Aβ-amyloid and Tau Imaging in Dementia

Document Type

Journal Article




Centre of Excellence for Alzheimer’s Disease Research and Care / School of Medical and Health Sciences




Originally published as: Villemagne, V. L., Doré, V., Bourgeat, P., Burnham, S. C., Laws, S., Salvado, O., ... & Rowe, C. C. (2017, January). Aβ-amyloid and Tau Imaging in Dementia. In Seminars in Nuclear Medicine (Vol. 47, No. 1, pp. 75-88). WB Saunders. Original article available here


The introduction of in vivo imaging of Aβ-amyloid (Αβ) pathology more than a decade ago, transformed the assessment of Alzheimer disease (AD) allowing the evaluation of Aβ deposition over time by providing highly accurate, reliable, and reproducible quantitative statements of regional or global Aβ burden in the brain to the extent that Aβ imaging has already been approved for clinical use and is being used for both patient recruitment and outcome measure in current anti-Αβ therapeutic trials. Aβ imaging studies have deepened our insight into Aβ deposition, showing that Aβ accumulation is a slow and protracted process extending for more than two decades before the onset of the clinical phenotype.
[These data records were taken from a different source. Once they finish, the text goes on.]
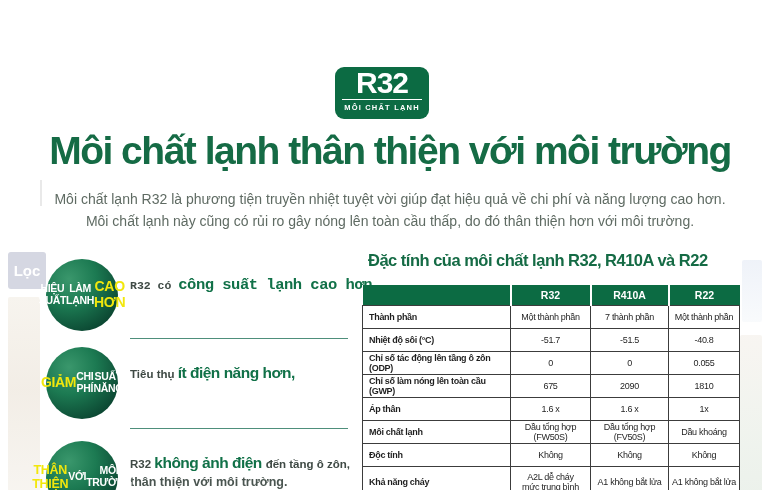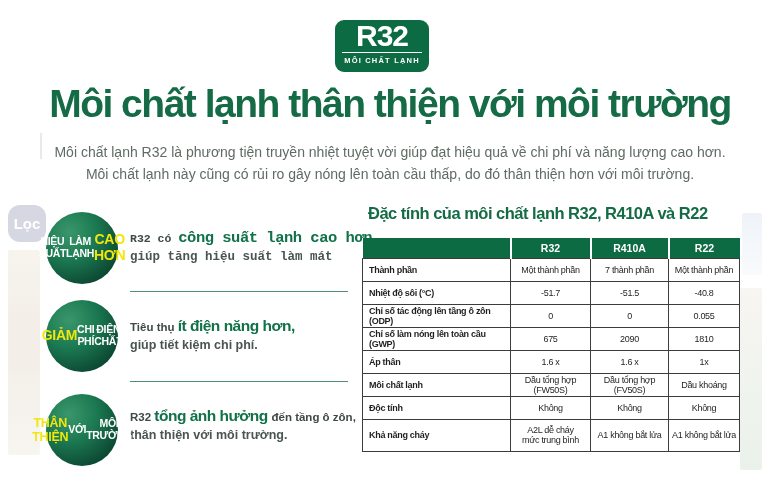"R32" .abs { margin-top: none -> 47px }
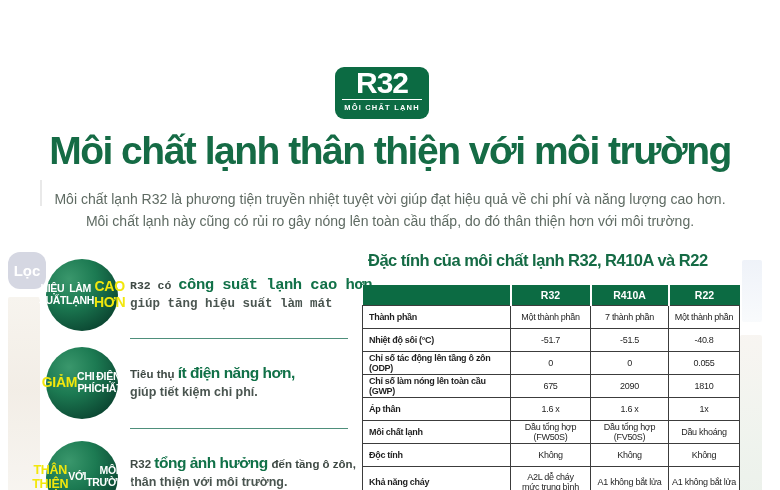"Lọc" .loc-btn { border-radius: 12px -> 3px }
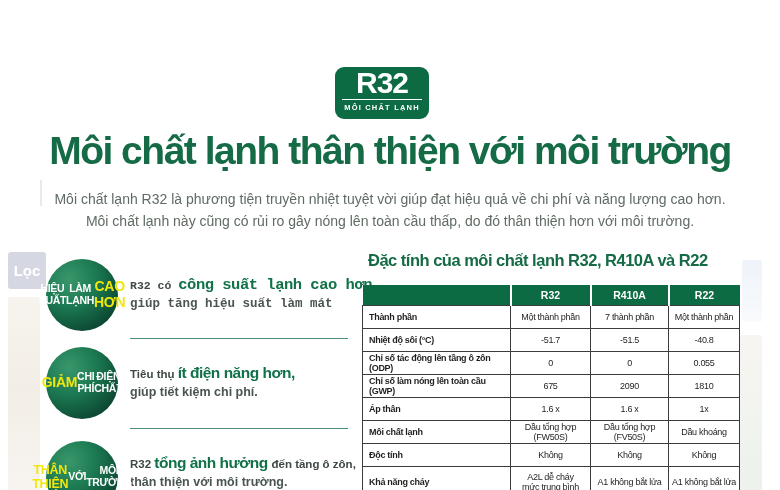"giúp tăng hiệu suất làm" div.b-line2 { html: <div>giúp tăng hiệu suất làm mát</div> -> none }
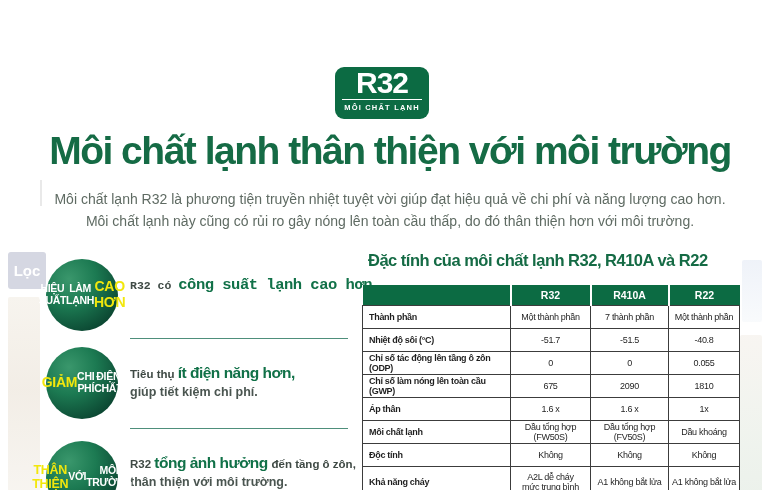"ĐIỆN CHẤT" span.c-line { text: ĐIỆN CHẤT -> SUẤT NĂNG }
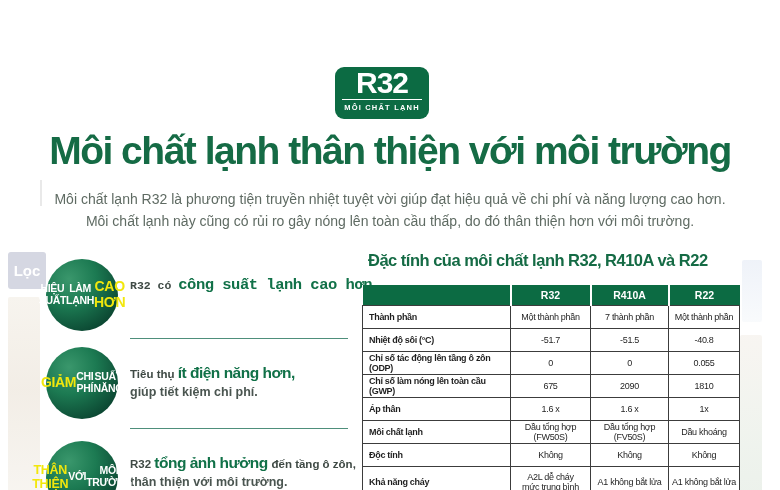"giúp tiết kiệm chi phí." div.b-line2 { html: <div>giúp tiết kiệm chi phí.</div> -> none }
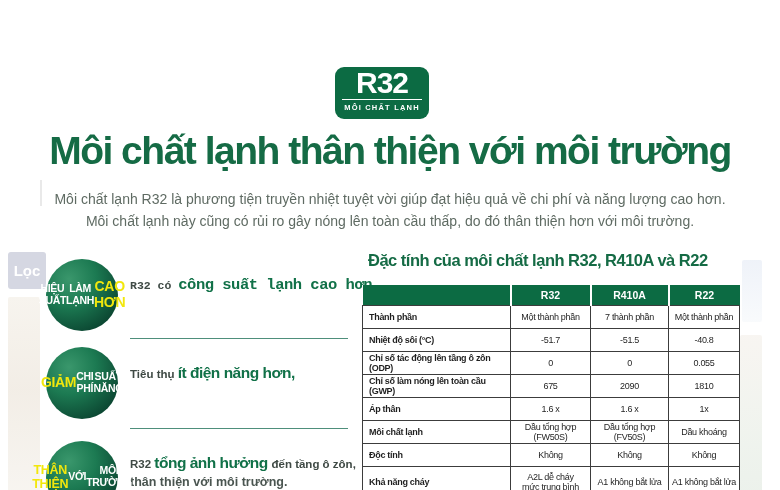"tổng ảnh hưởng" span.b-hl { text: tổng ảnh hưởng -> không ảnh điện }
Although cross-sectional evaluation of Αβ burden does not strongly correlate with cognitive impairment in AD, Αβ burden does correlate with memory impairment and a higher risk for cognitive decline in the aging population and mild cognitive impairment subjects. These associations suggest that Αβ deposition is not a benign process. The recent addition of selective tau imaging will allow to elucidate if these effects are directly associated with Αβ deposition or if they are mediated, in toto or in parte, by tau as it spreads out of the mesial temporal lobe into neocortical association areas. The combination of Aβ and tau imaging studies would likely help elucidate the relationship or interplay between the two pathologic hallmarks of the disease. Longitudinal observations to assess their potential independent or synergistic, sequential or parallel effects on cognition, disease progression, and other disease-specific biomarkers of neurodegeneration would be required to further clarify the respective role of Αβ and tau deposition play in the course of AD.